DIRECTIONS: Among the records below, find each line containing the word "weight" and copy it.

SUPPLIED MATERIAL:
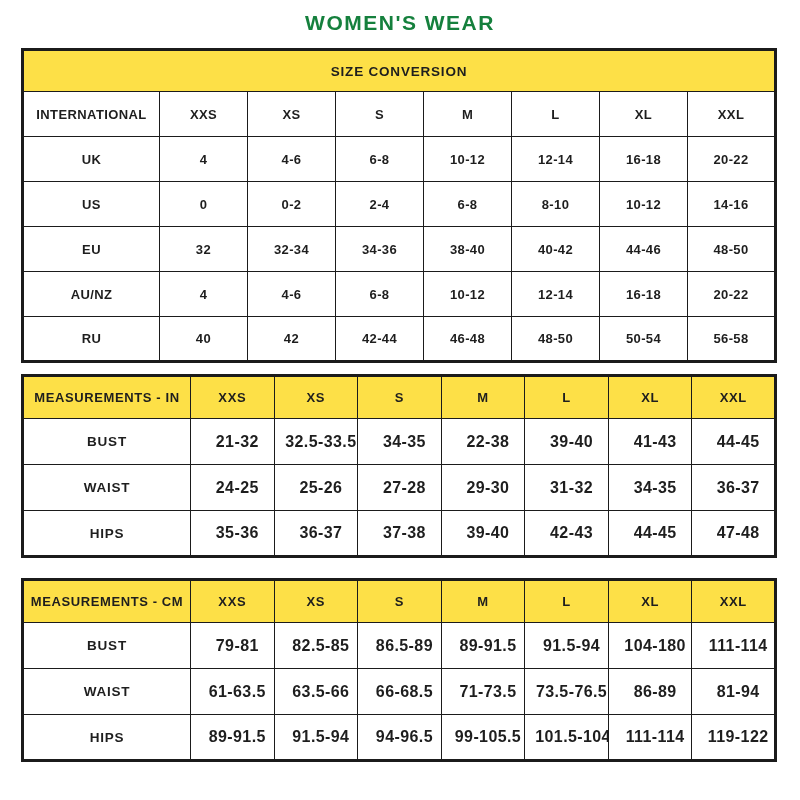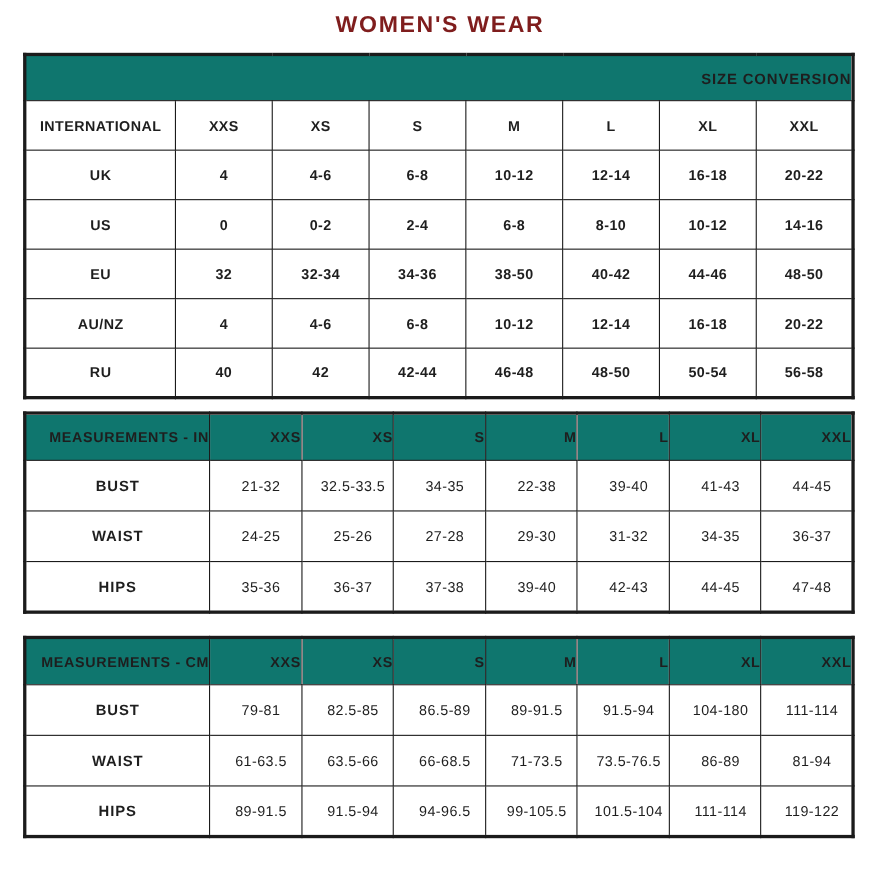--- a/index.html
+++ b/index.html
@@ -16,7 +16,7 @@
     font-size:21px;
     font-weight:700;
     letter-spacing:1.5px;
-    color:#7f1d1d;
+    color:#15803d;
   }
   table {
     border-collapse:collapse;

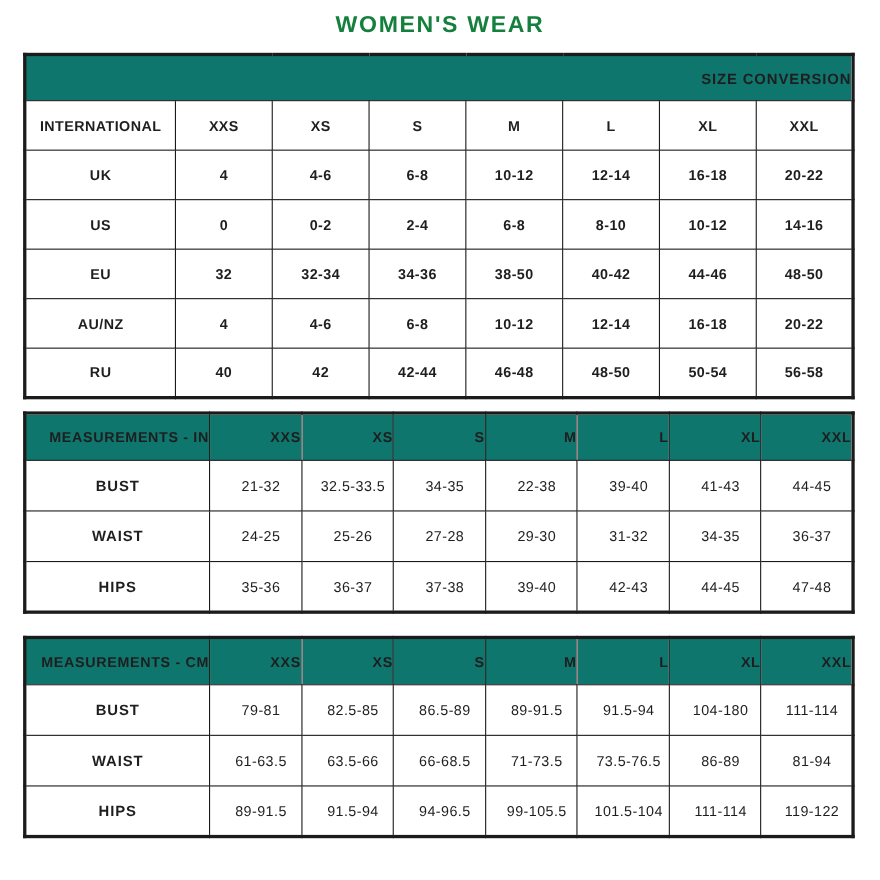--- a/index.html
+++ b/index.html
@@ -54,7 +54,7 @@
   }
   .mtable td.lbl { font-size:13.5px; font-weight:600; letter-spacing:0.8px; }
   .mtable td.val { font-size:13px; font-weight:400;padding-left:10px; }
-  .gray { background:#0f766e;text-align:right; }
+  .gray { background:#fde047; }
 </style>
 </head>
 <body>

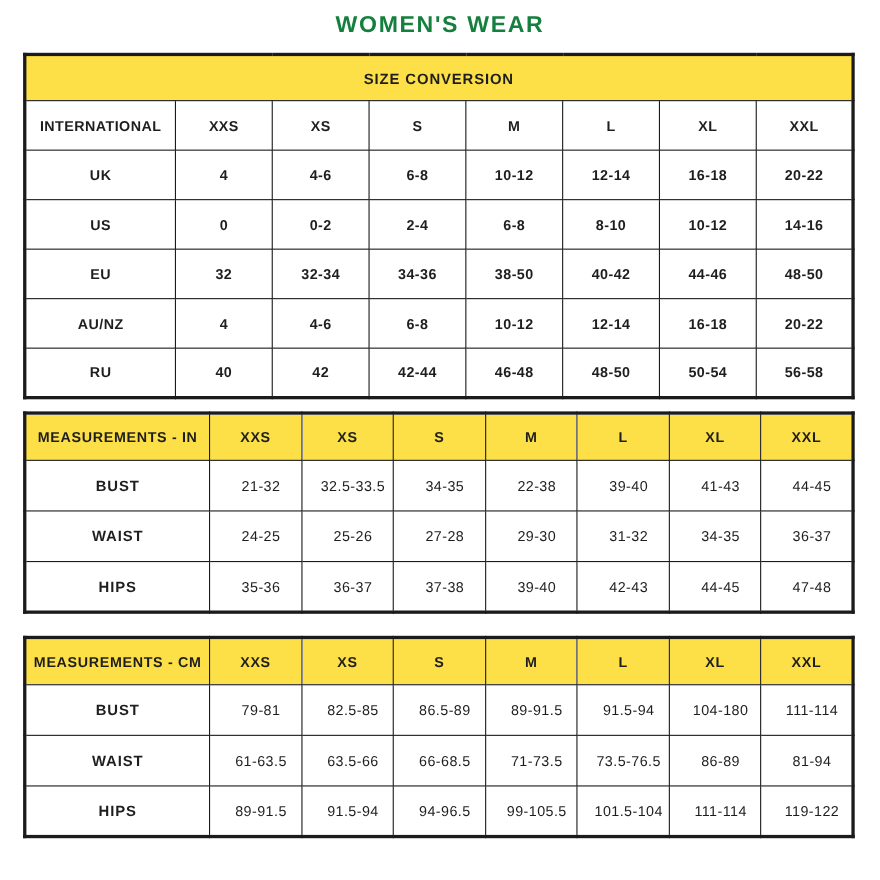--- a/index.html
+++ b/index.html
@@ -111,7 +111,7 @@
     <td>32</td>
     <td>32-34</td>
     <td>34-36</td>
-    <td>38-50</td>
+    <td>38-40</td>
     <td>40-42</td>
     <td>44-46</td>
     <td>48-50</td>

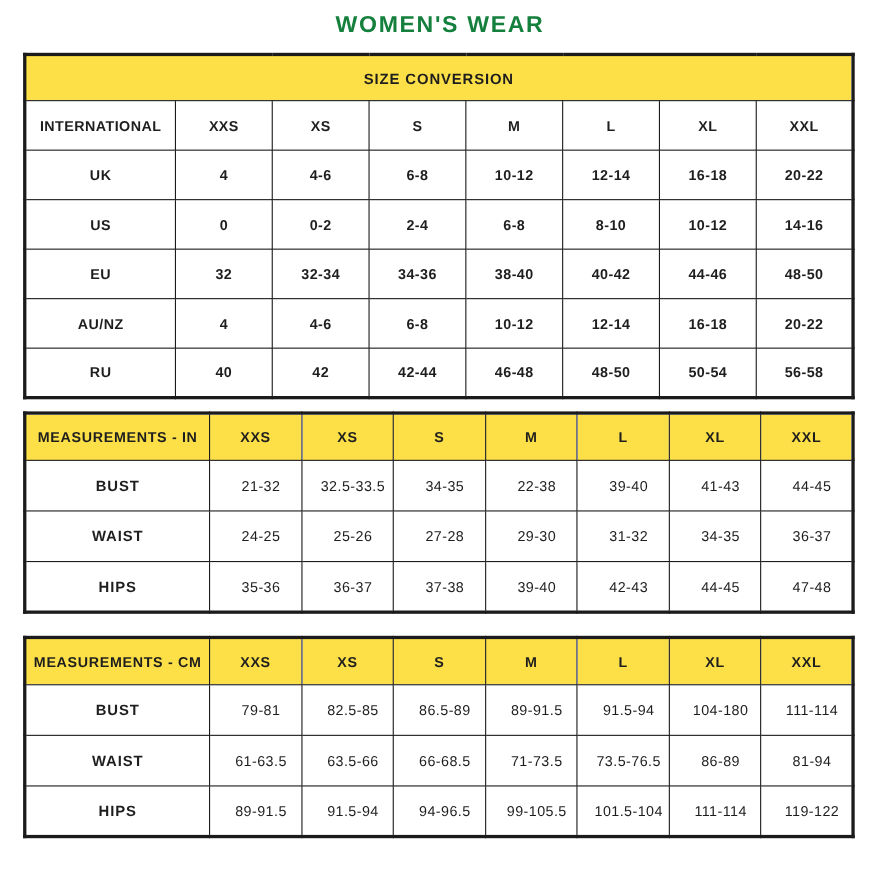--- a/index.html
+++ b/index.html
@@ -53,7 +53,7 @@
     font-size:13px; font-weight:700; letter-spacing:0.6px;
   }
   .mtable td.lbl { font-size:13.5px; font-weight:600; letter-spacing:0.8px; }
-  .mtable td.val { font-size:13px; font-weight:400;padding-left:10px; }
+  .mtable td.val { font-size:16px; font-weight:700;padding-left:10px; }
   .gray { background:#fde047; }
 </style>
 </head>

SOLUTION TO THIS EXERCISE:
     font-weight:700;
   .mtable td.lbl { font-size:13.5px; font-weight:600; letter-spacing:0.8px; }
   .mtable td.val { font-size:13px; font-weight:400;padding-left:10px; }
     font-size:13px; font-weight:700; letter-spacing:0.6px;
   .mtable td.lbl { font-size:13.5px; font-weight:600; letter-spacing:0.8px; }
-  .mtable td.val { font-size:13px; font-weight:400;padding-left:10px; }
+  .mtable td.val { font-size:16px; font-weight:700;padding-left:10px; }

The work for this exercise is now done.